[Activity]
Write out the entries below exactly as they stand. Skip every image.

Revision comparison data

────────────────

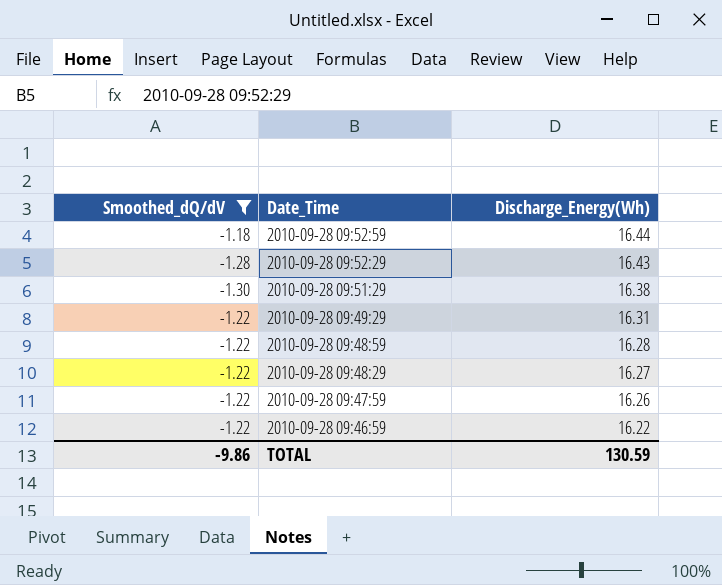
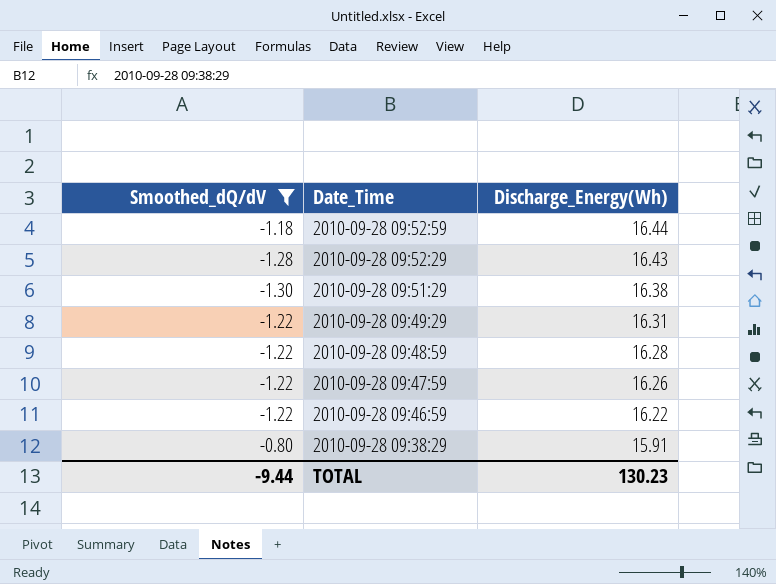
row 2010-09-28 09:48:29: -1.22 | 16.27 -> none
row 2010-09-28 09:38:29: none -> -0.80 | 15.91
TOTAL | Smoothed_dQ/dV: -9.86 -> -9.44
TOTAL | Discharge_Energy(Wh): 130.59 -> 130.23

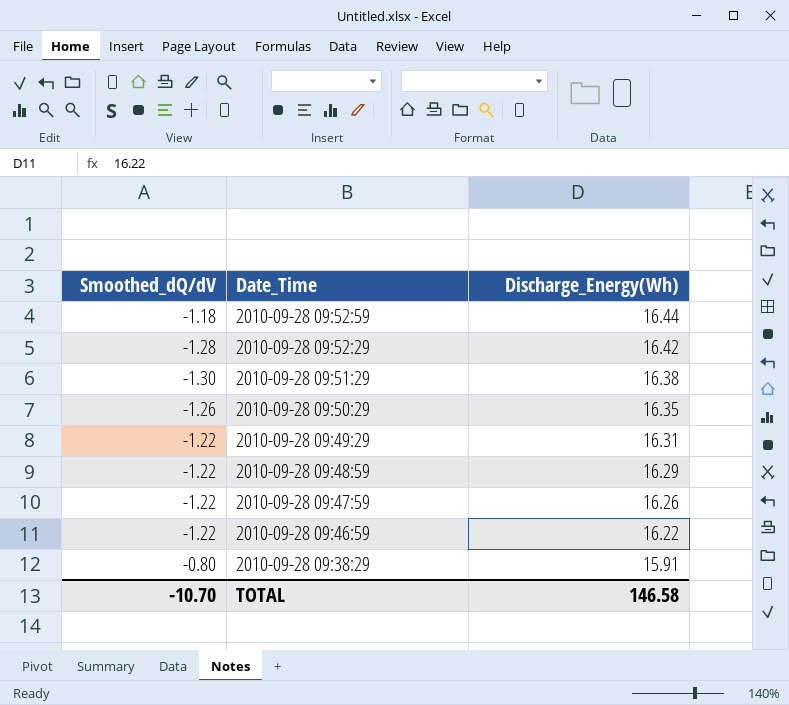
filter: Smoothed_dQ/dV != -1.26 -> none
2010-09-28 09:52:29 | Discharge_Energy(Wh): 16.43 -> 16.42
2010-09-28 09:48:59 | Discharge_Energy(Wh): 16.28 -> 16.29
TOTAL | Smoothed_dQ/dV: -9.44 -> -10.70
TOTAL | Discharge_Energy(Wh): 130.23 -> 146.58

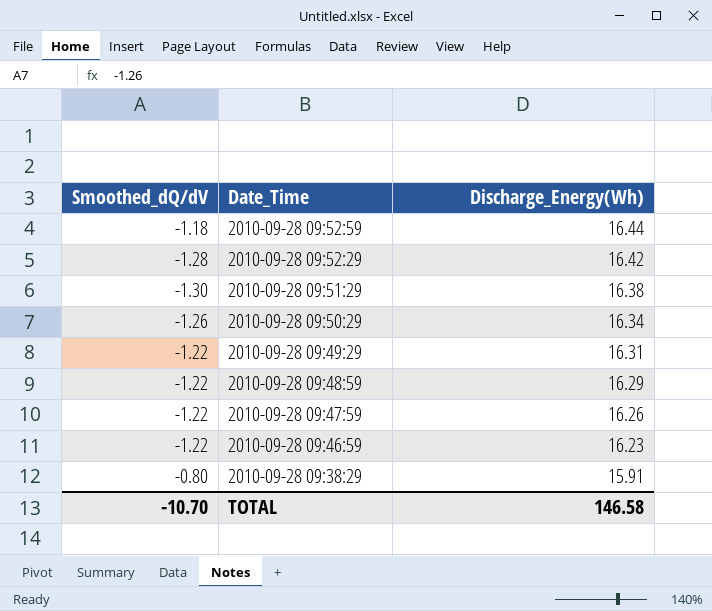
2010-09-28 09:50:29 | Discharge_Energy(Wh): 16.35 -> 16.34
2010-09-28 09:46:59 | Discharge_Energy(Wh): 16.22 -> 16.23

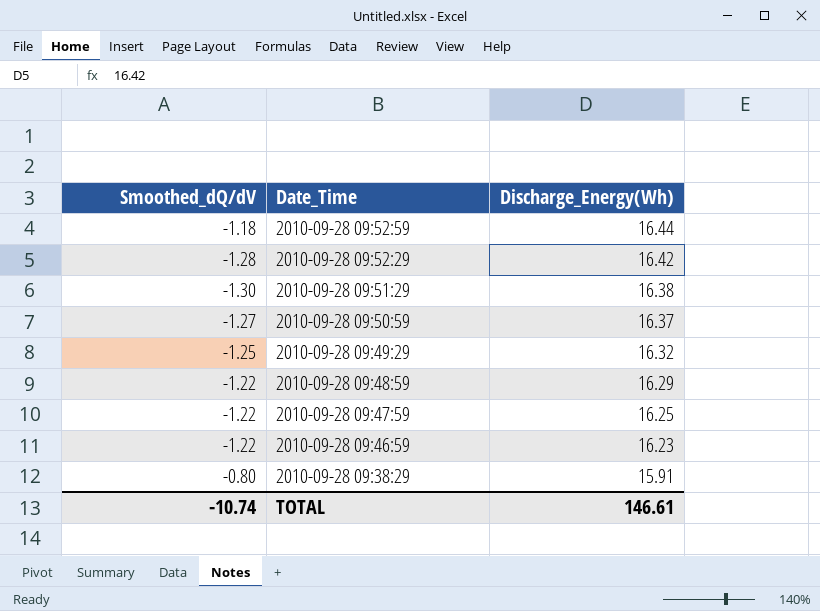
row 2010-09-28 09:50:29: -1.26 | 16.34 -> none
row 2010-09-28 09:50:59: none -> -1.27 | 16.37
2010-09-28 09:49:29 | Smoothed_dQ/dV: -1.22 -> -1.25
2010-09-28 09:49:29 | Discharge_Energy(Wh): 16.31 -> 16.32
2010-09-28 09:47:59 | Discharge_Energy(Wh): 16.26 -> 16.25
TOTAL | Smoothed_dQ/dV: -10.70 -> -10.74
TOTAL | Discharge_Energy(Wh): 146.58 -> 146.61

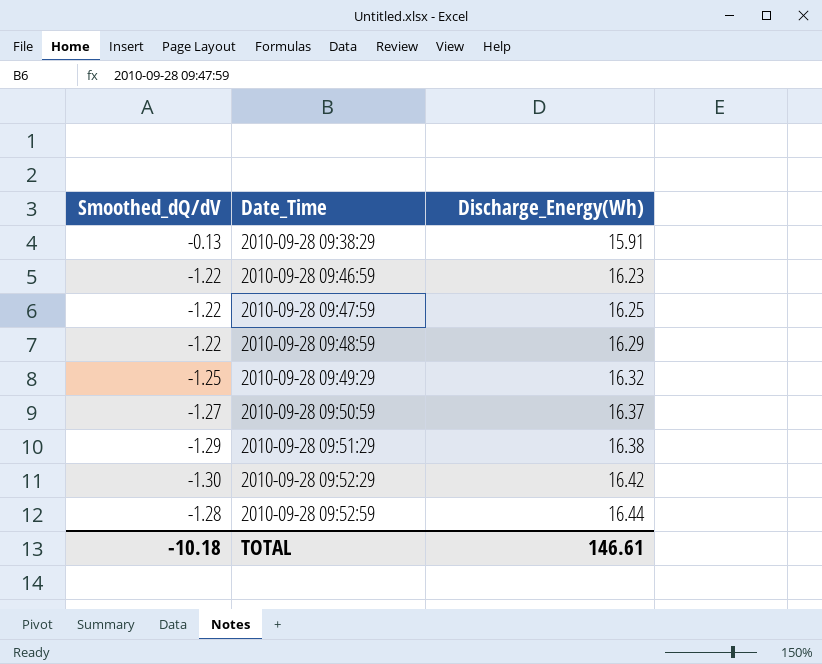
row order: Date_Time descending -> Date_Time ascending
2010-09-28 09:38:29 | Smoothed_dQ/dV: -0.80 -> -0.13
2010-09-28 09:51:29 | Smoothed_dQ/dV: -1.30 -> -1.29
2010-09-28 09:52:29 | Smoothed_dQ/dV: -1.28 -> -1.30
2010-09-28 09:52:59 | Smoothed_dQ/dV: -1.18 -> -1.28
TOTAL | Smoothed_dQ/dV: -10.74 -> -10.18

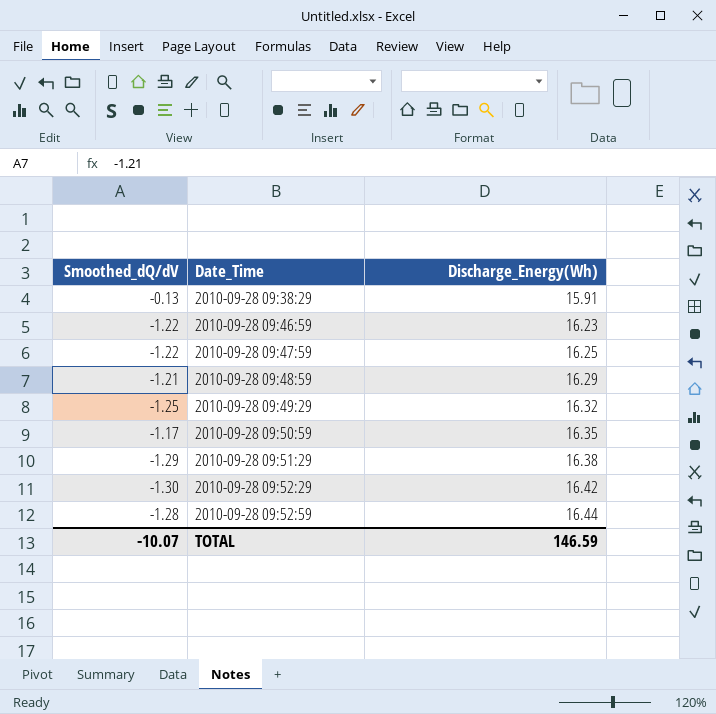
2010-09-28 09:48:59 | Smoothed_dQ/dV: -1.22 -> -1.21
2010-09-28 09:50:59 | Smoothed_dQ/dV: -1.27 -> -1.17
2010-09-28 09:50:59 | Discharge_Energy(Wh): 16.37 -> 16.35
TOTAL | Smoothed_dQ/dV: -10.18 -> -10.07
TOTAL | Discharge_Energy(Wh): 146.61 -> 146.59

────────────────

[Written response]
row 2010-09-28 09:48:29: -1.22 | 16.27 -> none
row 2010-09-28 09:38:29: none -> -0.80 | 15.91
TOTAL | Smoothed_dQ/dV: -9.86 -> -9.44
TOTAL | Discharge_Energy(Wh): 130.59 -> 130.23

filter: Smoothed_dQ/dV != -1.26 -> none
2010-09-28 09:52:29 | Discharge_Energy(Wh): 16.43 -> 16.42
2010-09-28 09:48:59 | Discharge_Energy(Wh): 16.28 -> 16.29
TOTAL | Smoothed_dQ/dV: -9.44 -> -10.70
TOTAL | Discharge_Energy(Wh): 130.23 -> 146.58

2010-09-28 09:50:29 | Discharge_Energy(Wh): 16.35 -> 16.34
2010-09-28 09:46:59 | Discharge_Energy(Wh): 16.22 -> 16.23

row 2010-09-28 09:50:29: -1.26 | 16.34 -> none
row 2010-09-28 09:50:59: none -> -1.27 | 16.37
2010-09-28 09:49:29 | Smoothed_dQ/dV: -1.22 -> -1.25
2010-09-28 09:49:29 | Discharge_Energy(Wh): 16.31 -> 16.32
2010-09-28 09:47:59 | Discharge_Energy(Wh): 16.26 -> 16.25
TOTAL | Smoothed_dQ/dV: -10.70 -> -10.74
TOTAL | Discharge_Energy(Wh): 146.58 -> 146.61

row order: Date_Time descending -> Date_Time ascending
2010-09-28 09:38:29 | Smoothed_dQ/dV: -0.80 -> -0.13
2010-09-28 09:51:29 | Smoothed_dQ/dV: -1.30 -> -1.29
2010-09-28 09:52:29 | Smoothed_dQ/dV: -1.28 -> -1.30
2010-09-28 09:52:59 | Smoothed_dQ/dV: -1.18 -> -1.28
TOTAL | Smoothed_dQ/dV: -10.74 -> -10.18

2010-09-28 09:48:59 | Smoothed_dQ/dV: -1.22 -> -1.21
2010-09-28 09:50:59 | Smoothed_dQ/dV: -1.27 -> -1.17
2010-09-28 09:50:59 | Discharge_Energy(Wh): 16.37 -> 16.35
TOTAL | Smoothed_dQ/dV: -10.18 -> -10.07
TOTAL | Discharge_Energy(Wh): 146.61 -> 146.59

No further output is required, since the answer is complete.